Work instruction » Up to and including the line containing "North Cow Creek Elementary | Non-Charter", retype each line of the listing below exactly, beginning with the first.

Data shown »
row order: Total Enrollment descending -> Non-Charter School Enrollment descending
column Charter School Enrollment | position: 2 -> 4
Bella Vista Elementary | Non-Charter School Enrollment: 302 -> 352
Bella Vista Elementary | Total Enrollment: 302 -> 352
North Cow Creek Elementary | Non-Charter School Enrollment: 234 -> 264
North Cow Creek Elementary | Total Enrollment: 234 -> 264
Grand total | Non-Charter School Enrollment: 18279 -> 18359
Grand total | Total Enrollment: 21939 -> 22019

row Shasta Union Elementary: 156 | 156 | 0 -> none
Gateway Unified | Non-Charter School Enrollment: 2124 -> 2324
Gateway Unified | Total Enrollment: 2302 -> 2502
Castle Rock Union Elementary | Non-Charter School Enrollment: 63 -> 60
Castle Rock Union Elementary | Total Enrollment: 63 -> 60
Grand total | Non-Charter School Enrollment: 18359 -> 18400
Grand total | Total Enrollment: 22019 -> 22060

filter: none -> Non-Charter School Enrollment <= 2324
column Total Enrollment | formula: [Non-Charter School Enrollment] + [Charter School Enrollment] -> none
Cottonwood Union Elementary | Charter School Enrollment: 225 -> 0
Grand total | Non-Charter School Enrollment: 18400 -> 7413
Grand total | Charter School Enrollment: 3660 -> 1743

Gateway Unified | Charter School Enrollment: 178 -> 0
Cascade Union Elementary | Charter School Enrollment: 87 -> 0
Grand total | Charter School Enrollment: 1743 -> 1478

Completed exercise »
row order: Total Enrollment descending -> Non-Charter School Enrollment descending
column Charter School Enrollment | position: 2 -> 4
Bella Vista Elementary | Non-Charter School Enrollment: 302 -> 352
Bella Vista Elementary | Total Enrollment: 302 -> 352
North Cow Creek Elementary | Non-Charter School Enrollment: 234 -> 264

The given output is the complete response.